═════ WORKING DATA
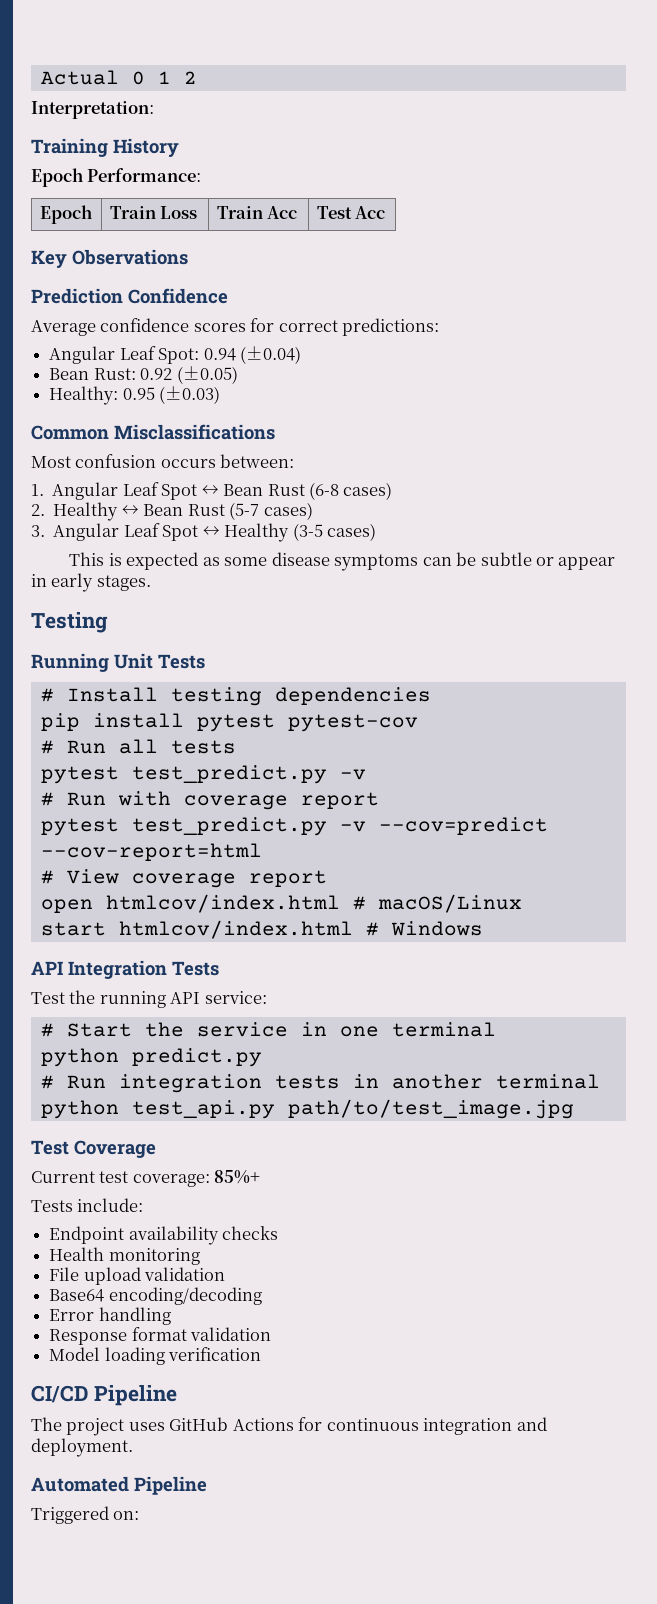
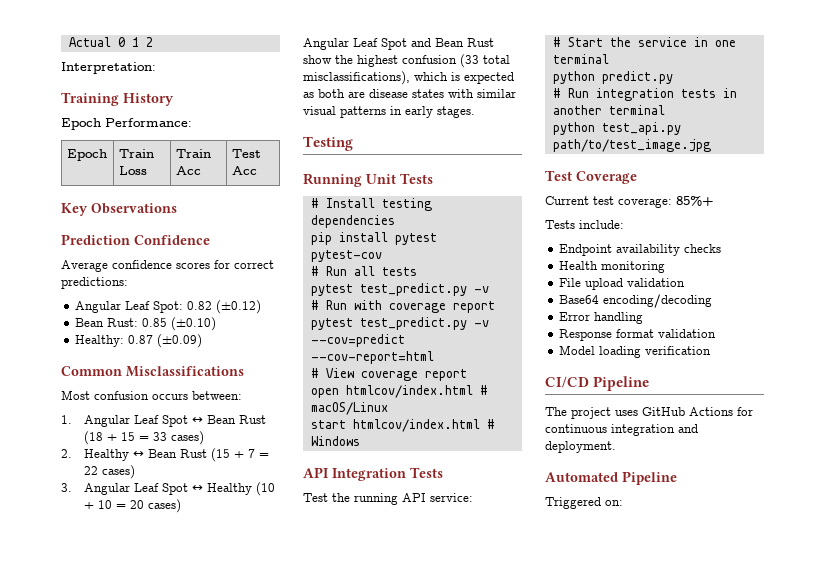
- Angular Leaf Spot: 0.94 (±0.04)
+ Angular Leaf Spot: 0.82 (±0.12)
- Bean Rust: 0.92 (±0.05)
+ Bean Rust: 0.85 (±0.10)
- Healthy: 0.95 (±0.03)
+ Healthy: 0.87 (±0.09)
- 1. Angular Leaf Spot ↔ Bean Rust (6-8 cases)
+ 1. Angular Leaf Spot ↔ Bean Rust (18 + 15 = 33 cases)
- 2. Healthy ↔ Bean Rust (5-7 cases)
+ 2. Healthy ↔ Bean Rust (15 + 7 = 22 cases)
- 3. Angular Leaf Spot ↔ Healthy (3-5 cases)
- This is expected as some disease symptoms can be subtle or appear in early stages.
+ 3. Angular Leaf Spot ↔ Healthy (10 + 10 = 20 cases)
+ Angular Leaf Spot and Bean Rust show the highest confusion (33 total misclassifications), which is expected as both are disease states with similar visual patterns in early stages.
══════════
→ **WHAT TO WORK ON**
Write out the records in full and exactly, omitting the pictures they hold.

→ **RESULT FOR THIS TASK**
- Angular Leaf Spot: 0.94 (±0.04)
+ Angular Leaf Spot: 0.82 (±0.12)
- Bean Rust: 0.92 (±0.05)
+ Bean Rust: 0.85 (±0.10)
- Healthy: 0.95 (±0.03)
+ Healthy: 0.87 (±0.09)
- 1. Angular Leaf Spot ↔ Bean Rust (6-8 cases)
+ 1. Angular Leaf Spot ↔ Bean Rust (18 + 15 = 33 cases)
- 2. Healthy ↔ Bean Rust (5-7 cases)
+ 2. Healthy ↔ Bean Rust (15 + 7 = 22 cases)
- 3. Angular Leaf Spot ↔ Healthy (3-5 cases)
- This is expected as some disease symptoms can be subtle or appear in early stages.
+ 3. Angular Leaf Spot ↔ Healthy (10 + 10 = 20 cases)
+ Angular Leaf Spot and Bean Rust show the highest confusion (33 total misclassifications), which is expected as both are disease states with similar visual patterns in early stages.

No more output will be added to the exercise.